Work to be completed -
Would you restate the listing word for word, with the images omitted?
***** Excerpted records
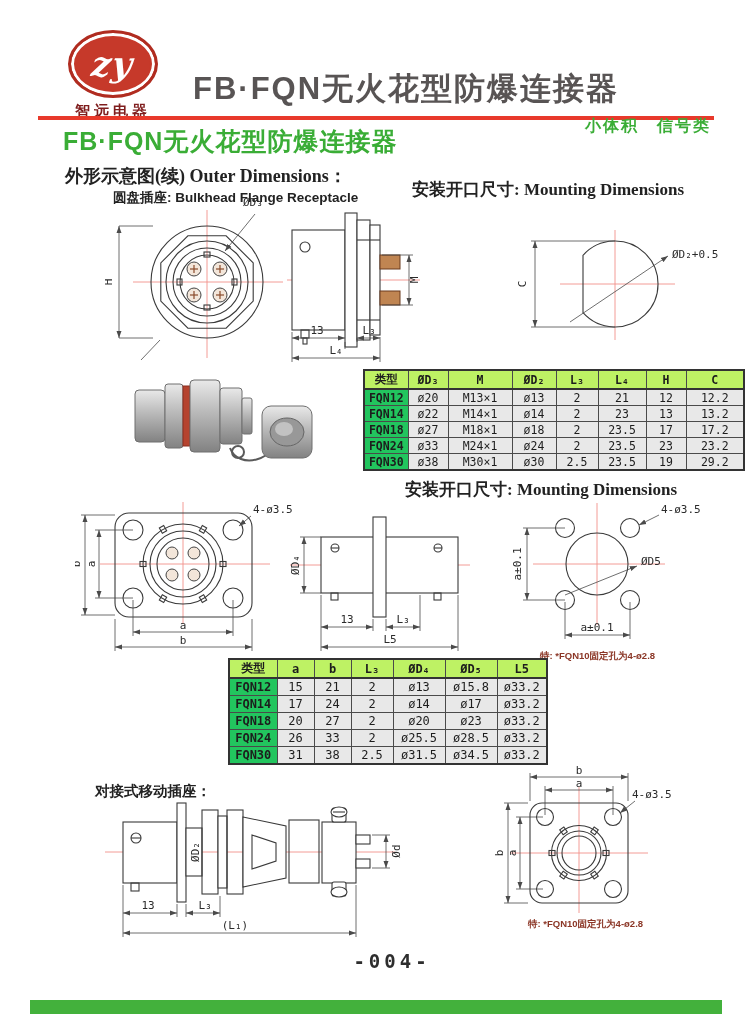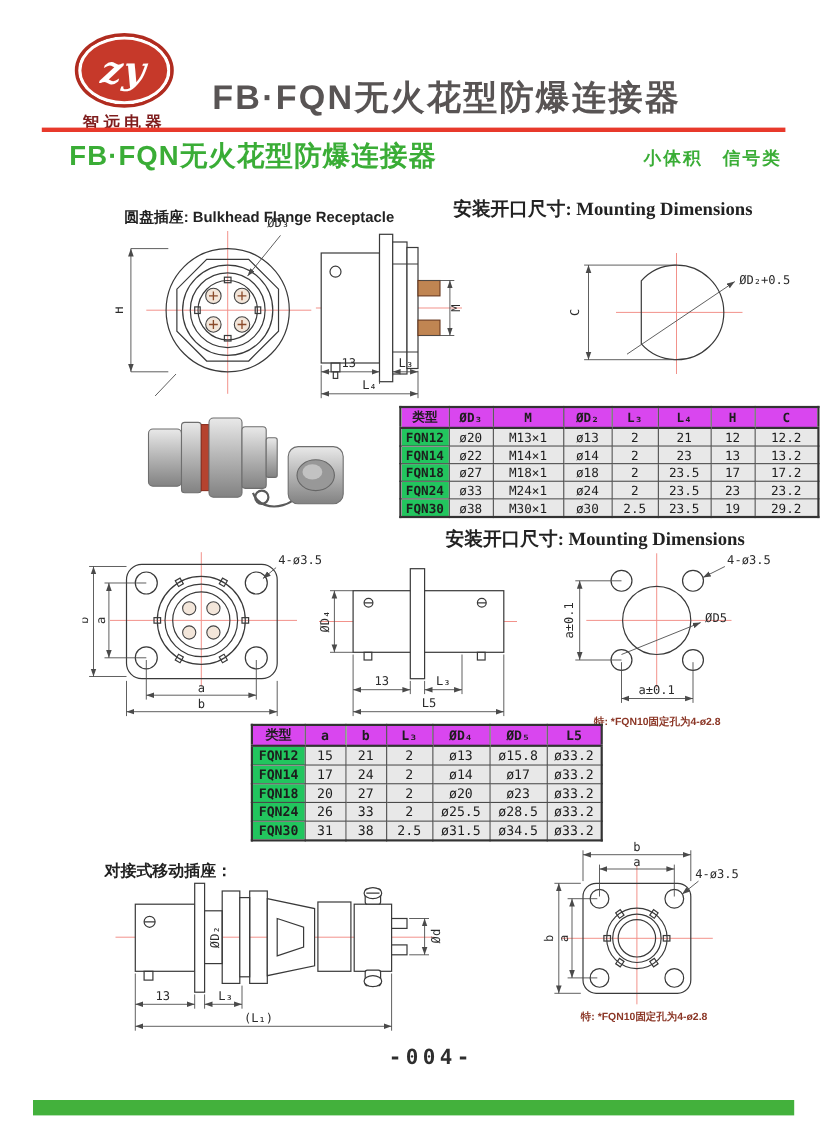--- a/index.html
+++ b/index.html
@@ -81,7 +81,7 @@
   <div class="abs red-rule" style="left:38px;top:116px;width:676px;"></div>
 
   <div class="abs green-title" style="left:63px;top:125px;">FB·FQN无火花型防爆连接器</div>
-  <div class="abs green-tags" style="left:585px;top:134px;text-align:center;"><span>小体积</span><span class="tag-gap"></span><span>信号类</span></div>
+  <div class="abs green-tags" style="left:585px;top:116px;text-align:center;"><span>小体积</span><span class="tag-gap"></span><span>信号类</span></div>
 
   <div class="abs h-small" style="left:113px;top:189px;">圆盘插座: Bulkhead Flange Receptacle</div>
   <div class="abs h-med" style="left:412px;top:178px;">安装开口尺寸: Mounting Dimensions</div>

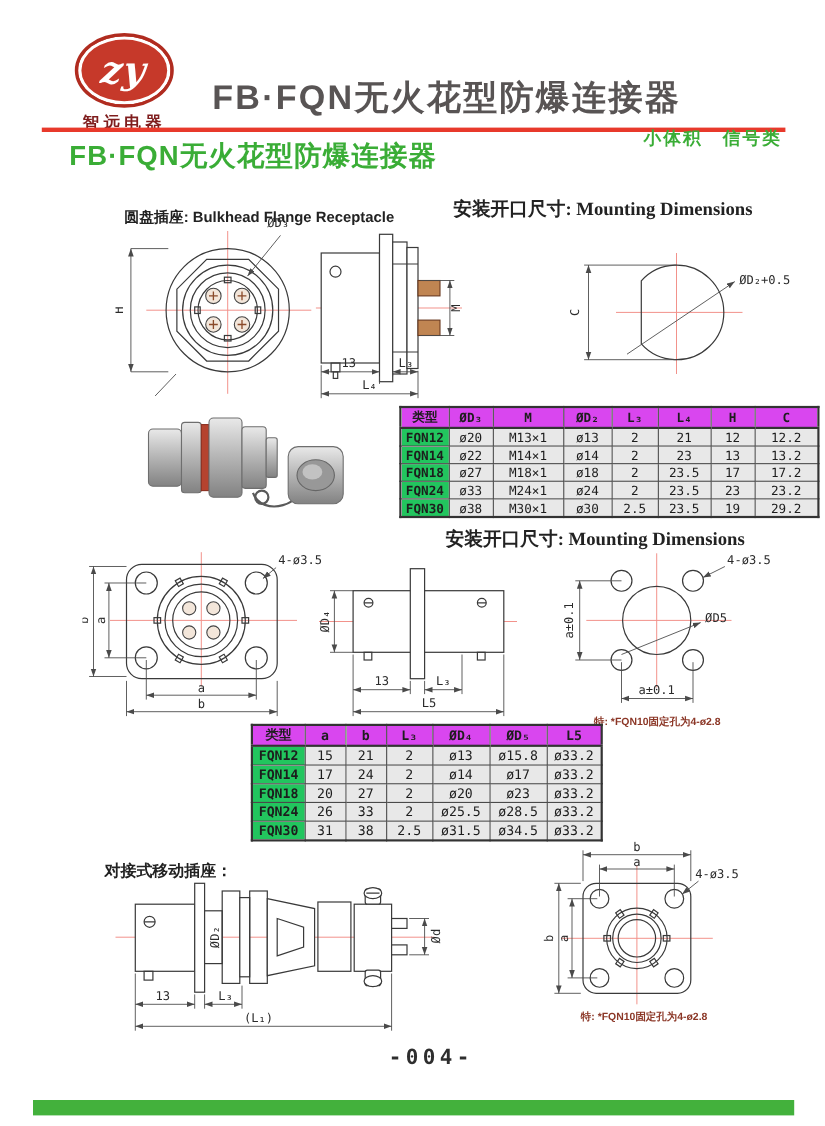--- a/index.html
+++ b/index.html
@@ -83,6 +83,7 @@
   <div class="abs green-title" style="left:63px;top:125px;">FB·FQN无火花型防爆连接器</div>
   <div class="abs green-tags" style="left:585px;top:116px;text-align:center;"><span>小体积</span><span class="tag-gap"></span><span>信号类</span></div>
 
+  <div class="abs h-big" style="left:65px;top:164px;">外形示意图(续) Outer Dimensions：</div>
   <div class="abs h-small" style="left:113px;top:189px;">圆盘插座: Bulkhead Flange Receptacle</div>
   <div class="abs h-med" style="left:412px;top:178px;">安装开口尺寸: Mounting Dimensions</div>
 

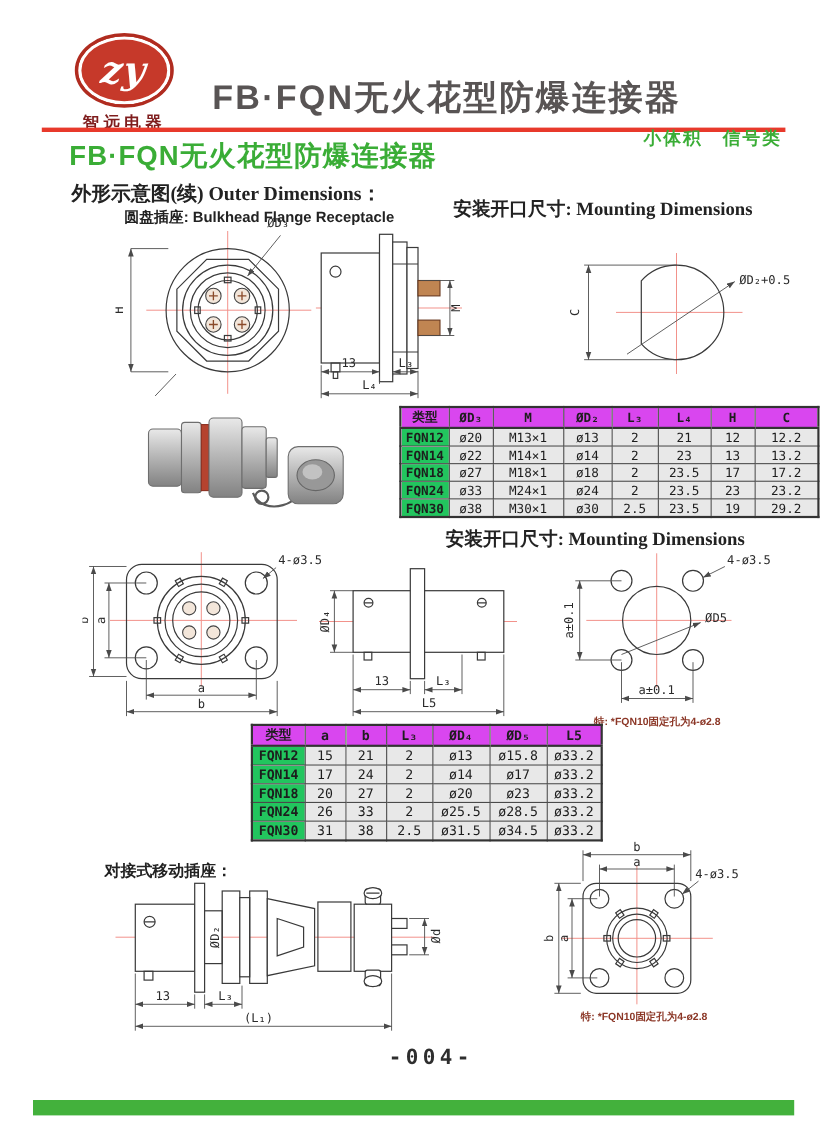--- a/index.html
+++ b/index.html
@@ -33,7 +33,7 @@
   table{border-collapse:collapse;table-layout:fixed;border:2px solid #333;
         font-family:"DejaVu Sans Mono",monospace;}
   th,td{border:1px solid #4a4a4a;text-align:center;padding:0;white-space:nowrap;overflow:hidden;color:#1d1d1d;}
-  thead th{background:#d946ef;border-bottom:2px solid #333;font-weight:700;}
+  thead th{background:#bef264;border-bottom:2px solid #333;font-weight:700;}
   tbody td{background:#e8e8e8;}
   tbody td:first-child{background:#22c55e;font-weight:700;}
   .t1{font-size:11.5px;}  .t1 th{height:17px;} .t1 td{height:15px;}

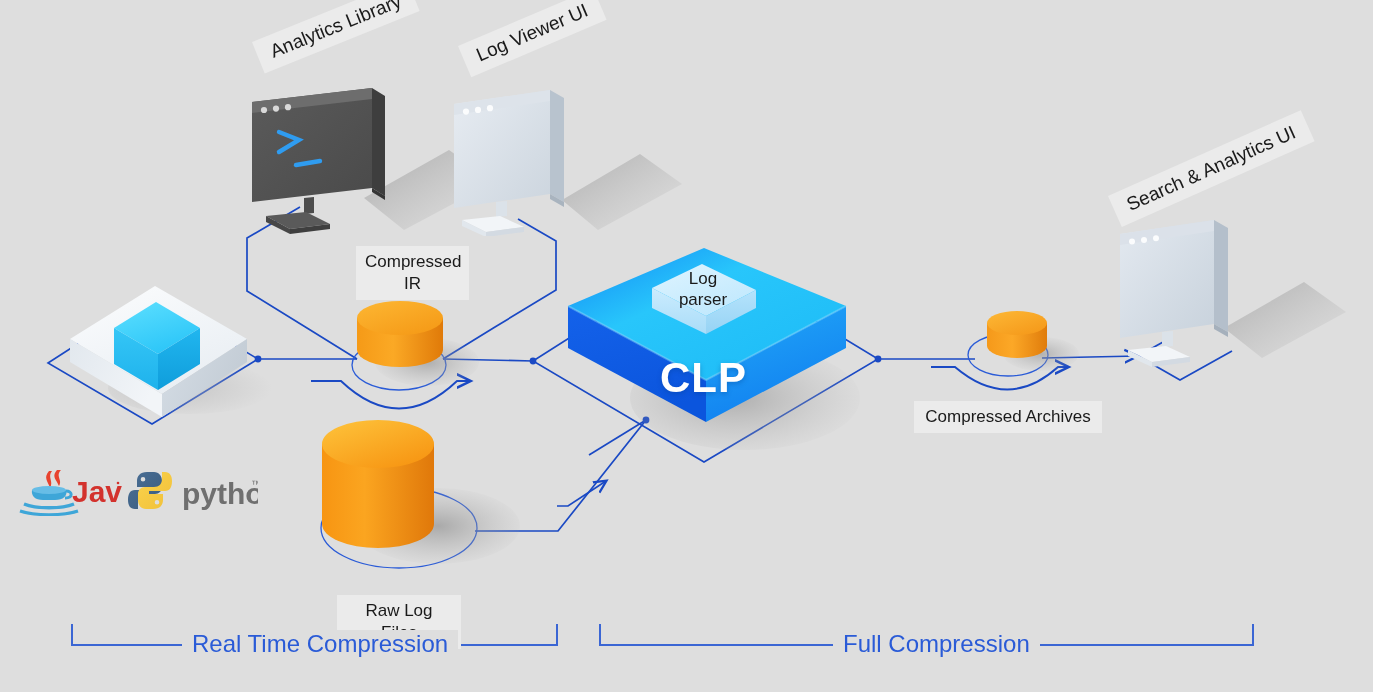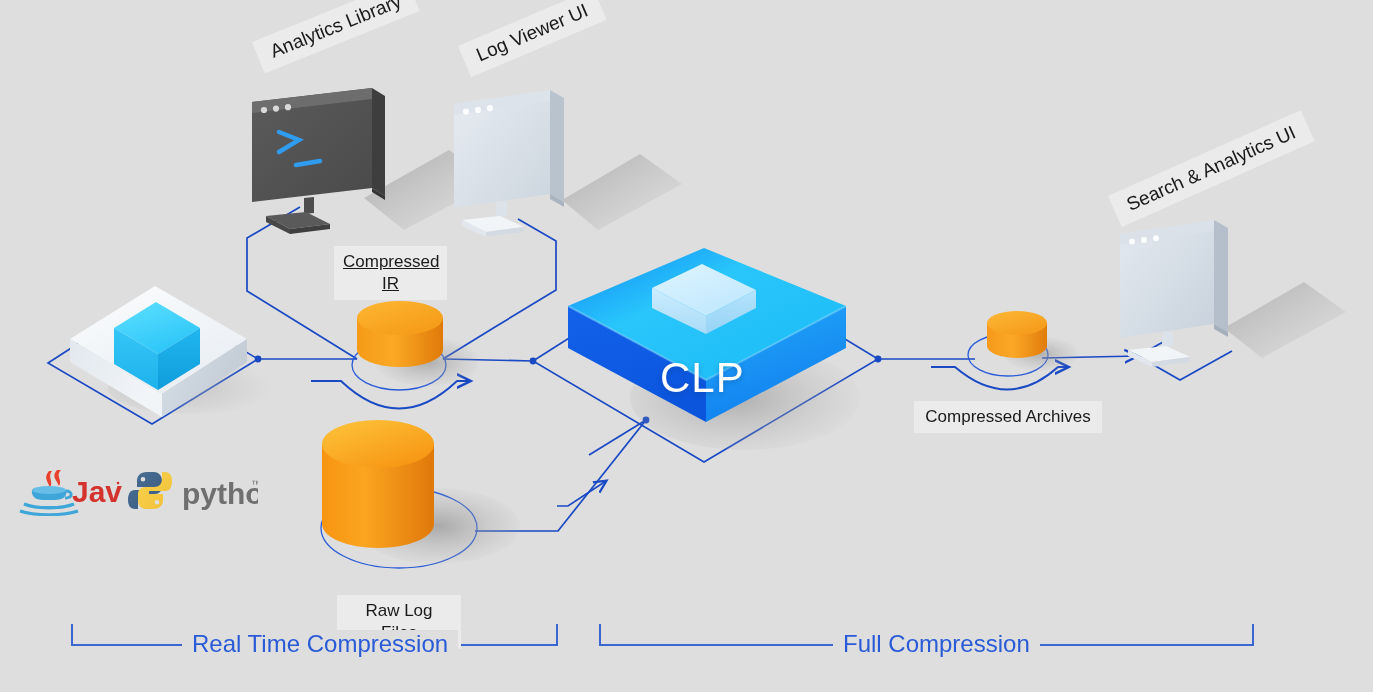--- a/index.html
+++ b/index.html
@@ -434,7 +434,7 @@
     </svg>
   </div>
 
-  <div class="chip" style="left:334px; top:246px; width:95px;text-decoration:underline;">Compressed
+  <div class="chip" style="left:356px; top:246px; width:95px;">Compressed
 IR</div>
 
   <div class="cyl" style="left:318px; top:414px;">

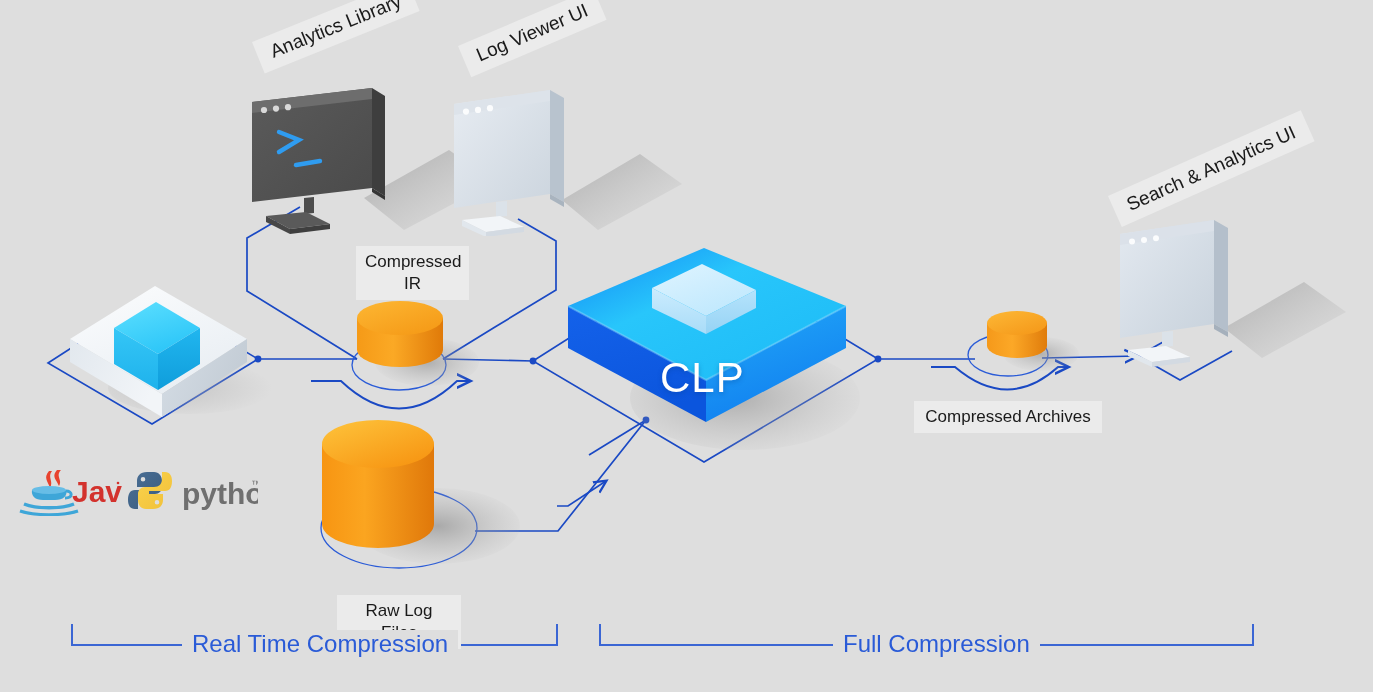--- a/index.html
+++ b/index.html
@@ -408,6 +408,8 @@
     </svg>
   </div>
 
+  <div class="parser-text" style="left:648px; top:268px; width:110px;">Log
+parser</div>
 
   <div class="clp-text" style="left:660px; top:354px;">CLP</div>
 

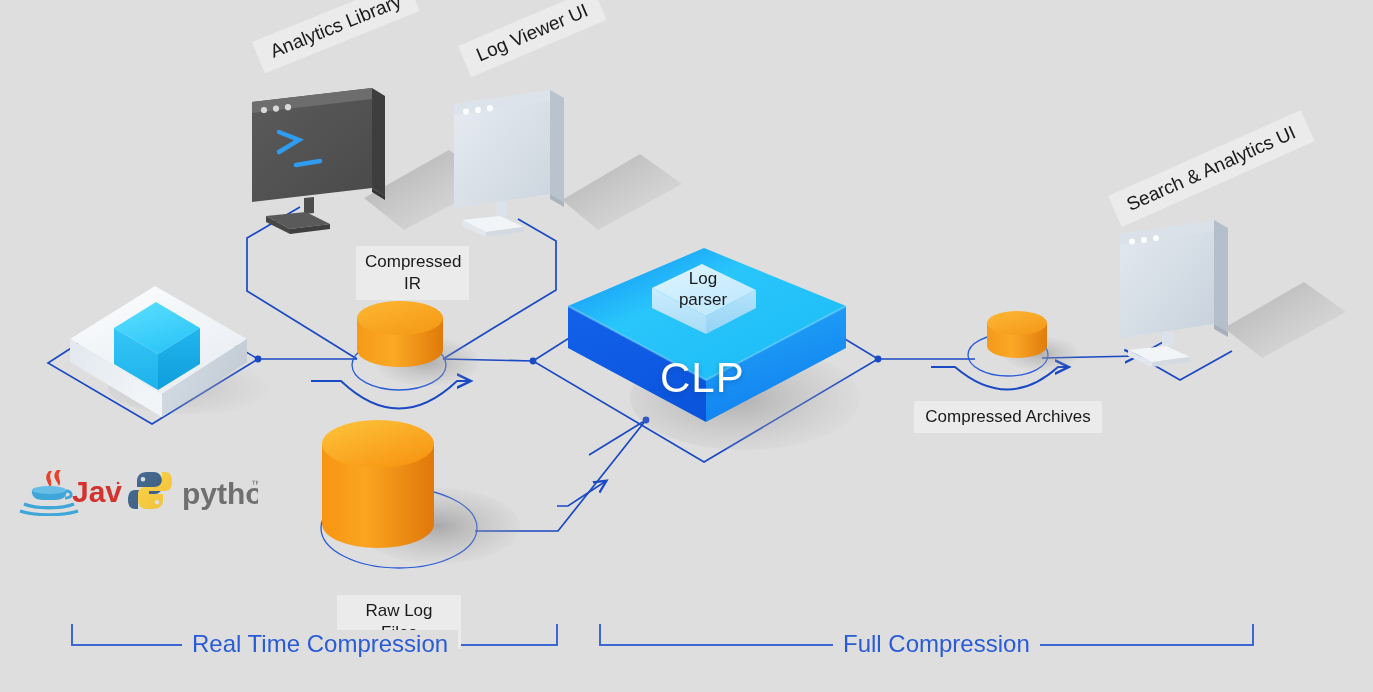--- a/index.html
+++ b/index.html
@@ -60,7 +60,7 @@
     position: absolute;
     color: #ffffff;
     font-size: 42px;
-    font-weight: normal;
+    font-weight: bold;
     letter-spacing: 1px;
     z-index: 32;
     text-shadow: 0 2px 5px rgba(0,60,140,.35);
**********
Problem solution -
--- a/index.html
+++ b/index.html
@@ -81,7 +81,7 @@
   <div class="abs red-rule" style="left:38px;top:116px;width:676px;"></div>
 
   <div class="abs green-title" style="left:63px;top:125px;">FB·FQN无火花型防爆连接器</div>
-  <div class="abs green-tags" style="left:585px;top:134px;text-align:center;"><span>小体积</span><span class="tag-gap"></span><span>信号类</span></div>
+  <div class="abs green-tags" style="left:585px;top:116px;text-align:center;"><span>小体积</span><span class="tag-gap"></span><span>信号类</span></div>
 
   <div class="abs h-small" style="left:113px;top:189px;">圆盘插座: Bulkhead Flange Receptacle</div>
   <div class="abs h-med" style="left:412px;top:178px;">安装开口尺寸: Mounting Dimensions</div>

--- a/index.html
+++ b/index.html
@@ -83,6 +83,7 @@
   <div class="abs green-title" style="left:63px;top:125px;">FB·FQN无火花型防爆连接器</div>
   <div class="abs green-tags" style="left:585px;top:116px;text-align:center;"><span>小体积</span><span class="tag-gap"></span><span>信号类</span></div>
 
+  <div class="abs h-big" style="left:65px;top:164px;">外形示意图(续) Outer Dimensions：</div>
   <div class="abs h-small" style="left:113px;top:189px;">圆盘插座: Bulkhead Flange Receptacle</div>
   <div class="abs h-med" style="left:412px;top:178px;">安装开口尺寸: Mounting Dimensions</div>
 

--- a/index.html
+++ b/index.html
@@ -33,7 +33,7 @@
   table{border-collapse:collapse;table-layout:fixed;border:2px solid #333;
         font-family:"DejaVu Sans Mono",monospace;}
   th,td{border:1px solid #4a4a4a;text-align:center;padding:0;white-space:nowrap;overflow:hidden;color:#1d1d1d;}
-  thead th{background:#d946ef;border-bottom:2px solid #333;font-weight:700;}
+  thead th{background:#bef264;border-bottom:2px solid #333;font-weight:700;}
   tbody td{background:#e8e8e8;}
   tbody td:first-child{background:#22c55e;font-weight:700;}
   .t1{font-size:11.5px;}  .t1 th{height:17px;} .t1 td{height:15px;}

--- a/index.html
+++ b/index.html
@@ -434,7 +434,7 @@
     </svg>
   </div>
 
-  <div class="chip" style="left:334px; top:246px; width:95px;text-decoration:underline;">Compressed
+  <div class="chip" style="left:356px; top:246px; width:95px;">Compressed
 IR</div>
 
   <div class="cyl" style="left:318px; top:414px;">

--- a/index.html
+++ b/index.html
@@ -408,6 +408,8 @@
     </svg>
   </div>
 
+  <div class="parser-text" style="left:648px; top:268px; width:110px;">Log
+parser</div>
 
   <div class="clp-text" style="left:660px; top:354px;">CLP</div>
 

--- a/index.html
+++ b/index.html
@@ -60,7 +60,7 @@
     position: absolute;
     color: #ffffff;
     font-size: 42px;
-    font-weight: normal;
+    font-weight: bold;
     letter-spacing: 1px;
     z-index: 32;
     text-shadow: 0 2px 5px rgba(0,60,140,.35);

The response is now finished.